TASK GOAL:
Wherever the string "iPhone" turns up in the data, copy the whole line.
***** MATERIAL PROVIDED *****
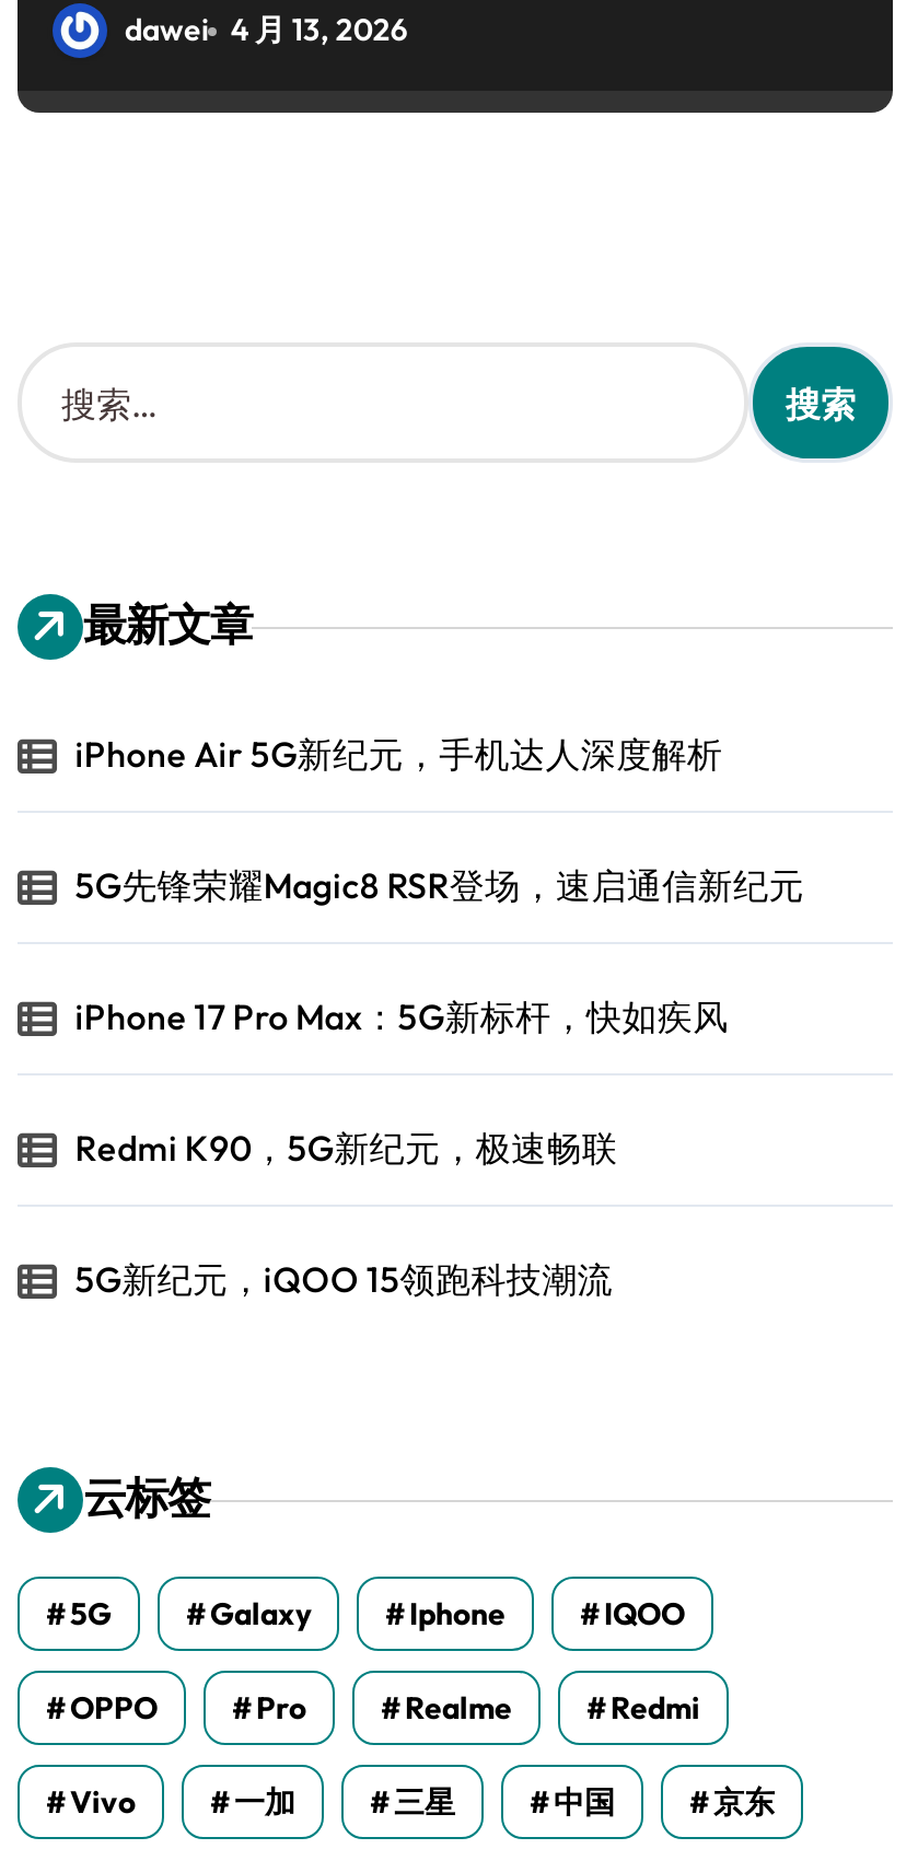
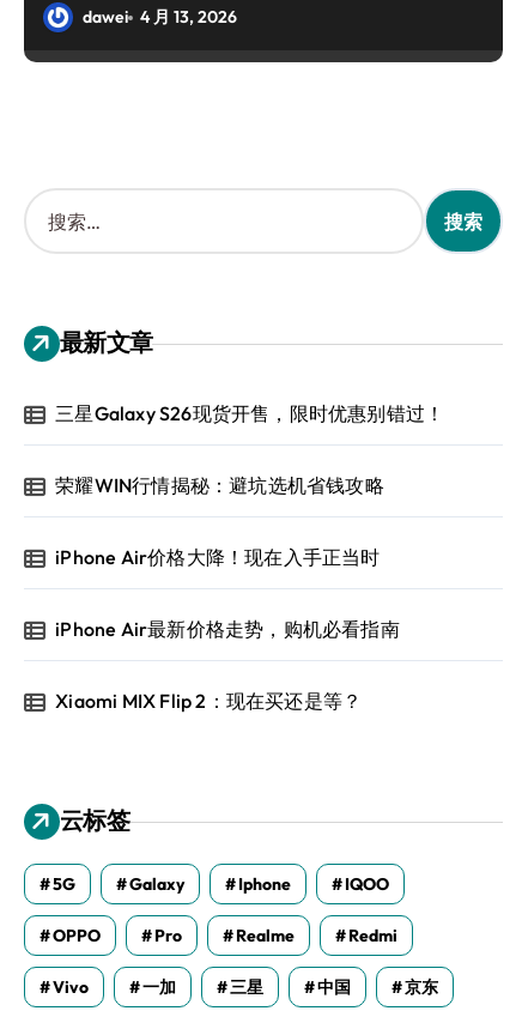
[75,732,723,776] iPhone Air 5G新纪元，手机达人深度解析 -> [55,402,444,425] 三星Galaxy S26现货开售，限时优惠别错过！
[75,864,804,907] 5G先锋荣耀Magic8 RSR登场，速启通信新纪元 -> [55,473,384,497] 荣耀WIN行情揭秘：避坑选机省钱攻略
[75,995,728,1039] iPhone 17 Pro Max：5G新标杆，快如疾风 -> [55,545,380,569] iPhone Air价格大降！现在入手正当时
[75,1126,618,1170] Redmi K90，5G新纪元，极速畅联 -> [55,617,400,641] iPhone Air最新价格走势，购机必看指南
[75,1258,613,1301] 5G新纪元，iQOO 15领跑科技潮流 -> [55,689,362,713] Xiaomi MIX Flip 2：现在买还是等？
*****
SOLUTION TO THE PROBLEM:
[75,732,723,776] iPhone Air 5G新纪元，手机达人深度解析 -> [55,402,444,425] 三星Galaxy S26现货开售，限时优惠别错过！
[75,995,728,1039] iPhone 17 Pro Max：5G新标杆，快如疾风 -> [55,545,380,569] iPhone Air价格大降！现在入手正当时
[75,1126,618,1170] Redmi K90，5G新纪元，极速畅联 -> [55,617,400,641] iPhone Air最新价格走势，购机必看指南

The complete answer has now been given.